*Web document revisions*.
·····
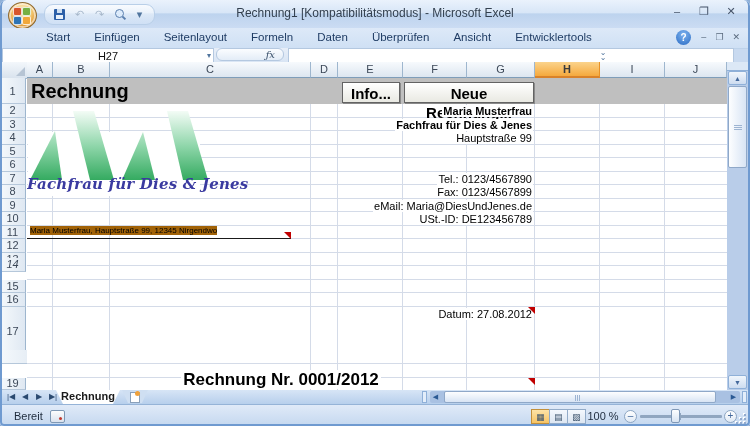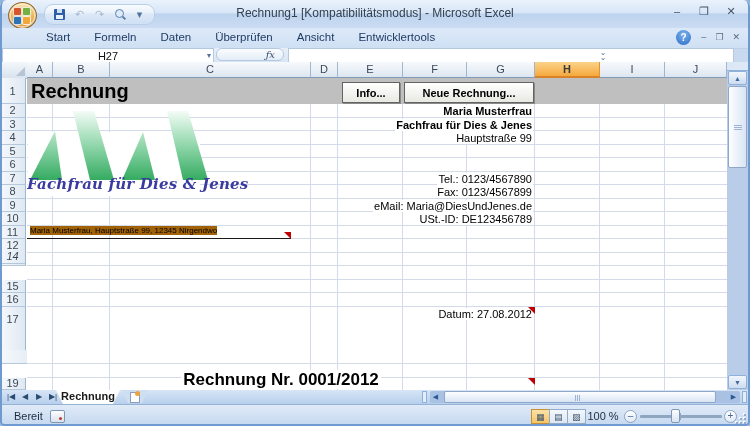"Einfügen" span.rtab { html: none -> <span>Einfügen</span> }
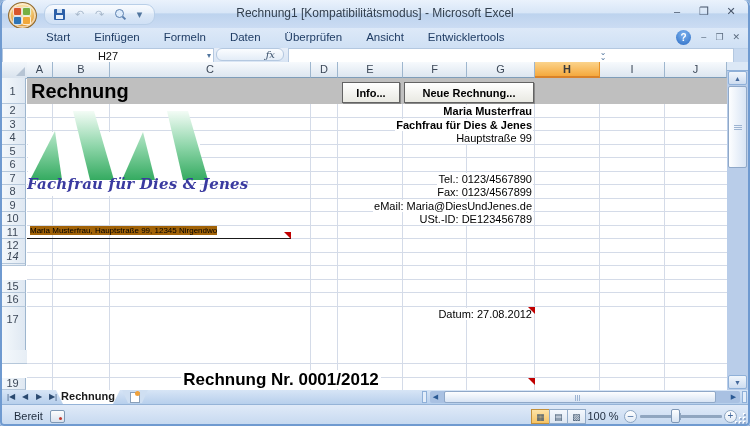"Seitenlayout" span.rtab { html: none -> <span>Seitenlayout</span> }
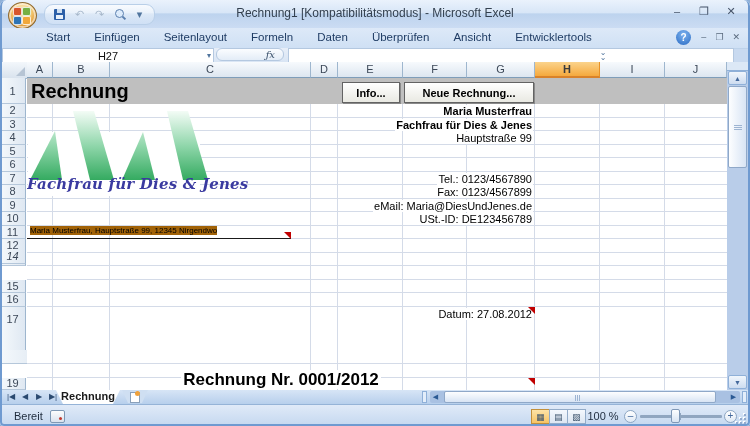"Info..." .xbtn { font-size: 11px -> 15px }
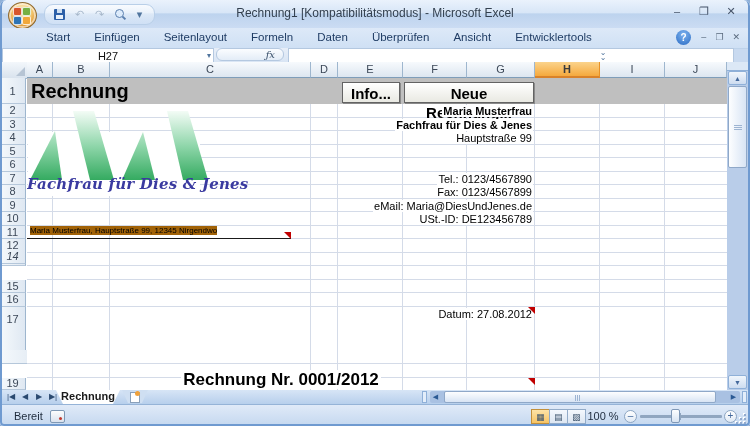"14" div.rowhead { top: 172px -> 180px }
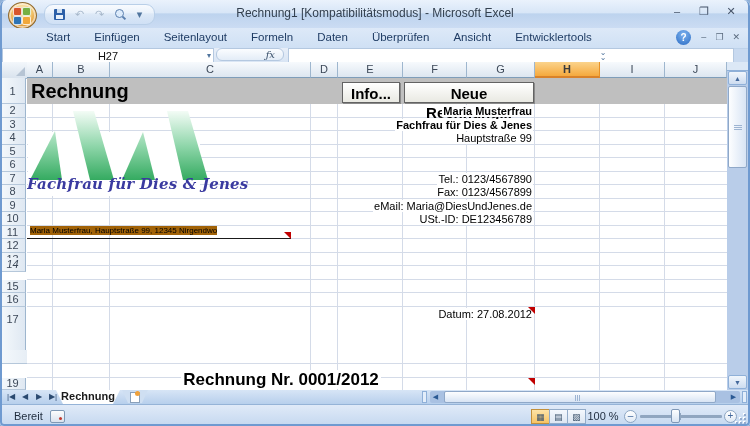"17" .rowhead.tall { padding-top: 6px -> 18px }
·····
*Directions*.
Set down the data above word for word, leaving every picture out.

*Reply to the task*.
"Einfügen" span.rtab { html: none -> <span>Einfügen</span> }
"Seitenlayout" span.rtab { html: none -> <span>Seitenlayout</span> }
"Info..." .xbtn { font-size: 11px -> 15px }
"14" div.rowhead { top: 172px -> 180px }
"17" .rowhead.tall { padding-top: 6px -> 18px }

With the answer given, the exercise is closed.